Turismo
Capo del Parco Nazionale Similan sotto inchiesta dopo il soggiorno di un ospite
Il Dipartimento dei Parchi Nazionali ha avviato un'indagine sul capo del Parco Nazionale Similan in seguito ad accuse di soggiorni non autorizzati durante un periodo di chiusura ufficiale.

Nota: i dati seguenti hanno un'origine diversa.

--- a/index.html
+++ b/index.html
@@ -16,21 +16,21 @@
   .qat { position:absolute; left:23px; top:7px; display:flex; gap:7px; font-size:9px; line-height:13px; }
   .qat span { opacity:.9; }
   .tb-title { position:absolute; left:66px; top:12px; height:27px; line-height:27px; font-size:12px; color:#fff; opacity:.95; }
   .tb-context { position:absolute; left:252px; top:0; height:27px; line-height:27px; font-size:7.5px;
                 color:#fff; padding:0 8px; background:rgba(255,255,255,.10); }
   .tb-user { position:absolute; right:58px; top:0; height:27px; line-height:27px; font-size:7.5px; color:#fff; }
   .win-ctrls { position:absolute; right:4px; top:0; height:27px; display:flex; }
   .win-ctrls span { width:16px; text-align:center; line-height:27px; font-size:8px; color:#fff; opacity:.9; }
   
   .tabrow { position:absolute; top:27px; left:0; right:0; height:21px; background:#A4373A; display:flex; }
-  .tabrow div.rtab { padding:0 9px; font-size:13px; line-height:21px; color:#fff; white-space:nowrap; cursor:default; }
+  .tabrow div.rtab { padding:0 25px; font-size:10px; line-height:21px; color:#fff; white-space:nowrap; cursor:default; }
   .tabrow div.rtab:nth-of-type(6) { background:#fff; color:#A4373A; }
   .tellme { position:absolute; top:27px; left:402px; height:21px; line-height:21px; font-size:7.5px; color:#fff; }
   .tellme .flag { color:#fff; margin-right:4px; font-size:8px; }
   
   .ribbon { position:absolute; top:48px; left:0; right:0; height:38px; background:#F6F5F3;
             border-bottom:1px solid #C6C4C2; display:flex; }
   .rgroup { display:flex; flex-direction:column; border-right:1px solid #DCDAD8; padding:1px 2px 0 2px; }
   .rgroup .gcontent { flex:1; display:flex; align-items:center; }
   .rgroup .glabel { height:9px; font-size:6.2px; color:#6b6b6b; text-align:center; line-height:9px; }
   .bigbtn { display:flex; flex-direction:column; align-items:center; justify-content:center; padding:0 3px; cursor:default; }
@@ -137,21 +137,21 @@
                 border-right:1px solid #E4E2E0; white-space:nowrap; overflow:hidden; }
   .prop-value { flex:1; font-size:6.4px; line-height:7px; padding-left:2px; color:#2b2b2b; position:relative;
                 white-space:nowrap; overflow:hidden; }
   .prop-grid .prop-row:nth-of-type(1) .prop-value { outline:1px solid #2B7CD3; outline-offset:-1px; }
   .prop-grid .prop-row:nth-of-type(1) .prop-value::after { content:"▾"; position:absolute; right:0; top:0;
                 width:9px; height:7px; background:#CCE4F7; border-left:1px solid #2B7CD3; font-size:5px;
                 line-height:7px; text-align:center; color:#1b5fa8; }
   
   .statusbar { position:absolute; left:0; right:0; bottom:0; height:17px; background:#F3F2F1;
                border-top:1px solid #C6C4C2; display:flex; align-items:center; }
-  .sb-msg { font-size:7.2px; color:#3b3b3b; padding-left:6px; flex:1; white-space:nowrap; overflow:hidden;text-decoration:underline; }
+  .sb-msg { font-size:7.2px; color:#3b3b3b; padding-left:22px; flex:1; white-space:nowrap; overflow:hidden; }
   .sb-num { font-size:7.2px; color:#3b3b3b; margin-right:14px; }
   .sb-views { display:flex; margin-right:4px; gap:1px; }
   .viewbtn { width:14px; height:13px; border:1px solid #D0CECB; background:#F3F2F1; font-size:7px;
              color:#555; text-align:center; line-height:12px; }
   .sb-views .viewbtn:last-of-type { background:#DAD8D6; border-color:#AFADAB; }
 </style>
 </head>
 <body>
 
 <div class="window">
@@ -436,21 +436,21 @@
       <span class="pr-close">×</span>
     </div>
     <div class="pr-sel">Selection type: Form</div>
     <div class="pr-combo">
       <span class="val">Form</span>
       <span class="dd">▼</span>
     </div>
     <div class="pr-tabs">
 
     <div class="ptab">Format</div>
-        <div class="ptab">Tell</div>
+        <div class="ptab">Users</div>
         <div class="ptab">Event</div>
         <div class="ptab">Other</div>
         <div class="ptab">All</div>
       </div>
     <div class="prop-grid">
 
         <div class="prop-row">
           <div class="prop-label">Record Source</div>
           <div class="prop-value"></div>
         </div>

Il Dipartimento dei Parchi Nazionali, della Fauna Selvatica e della Conservazione delle Piante (DNP) ha avviato un'indagine formale sul capo del Parco Nazionale Similan. Secondo Khaosod Online, l'inchiesta fa seguito ai commenti rilasciati il 5 agosto 2026 da Weera Theerapatranon, membro del comitato straordinario per il disegno di legge sul bilancio fiscale 2030. Durante una discussione parlamentare, Weera ha raccontato un'esperienza personale risalente a circa quattro anni fa, quando lui e il suo gruppo soggiornarono nel parco nonostante fosse sotto un ordine di chiusura di otto anni.
Weera ha criticato la qualità delle strutture e dei servizi dell'epoca, descrivendoli come scadenti. Ha citato problemi specifici, tra cui l'interruzione dell'elettricità alle 20:00, le condizioni della biancheria da letto, la limitata disponibilità d'acqua e la scarsa connessione a Internet. Ha inoltre suggerito al governo di valutare modelli di Partenariato Pubblico-Privato (PPP) per migliorare la gestione dei parchi.
In risposta, il direttore generale del DNP, Athapol Charoenshunsa, ha ordinato la creazione di un comitato per determinare se il capo del parco dell'epoca abbia violato i regolamenti consentendo il soggiorno. Per i viaggiatori e i residenti, questa indagine evidenzia il continuo controllo sulla gestione delle aree protette della Thailandia. Resta da confermare se il soggiorno fosse effettivamente non autorizzato e quali azioni disciplinari verranno intraprese.
Tradotto dal thailandese.
SawaLife non è una testata giornalistica. Classifichiamo e traduciamo i contenuti con elaborazione automatizzata e controlli editoriali; la pubblicazione originale resta il contesto di riferimento.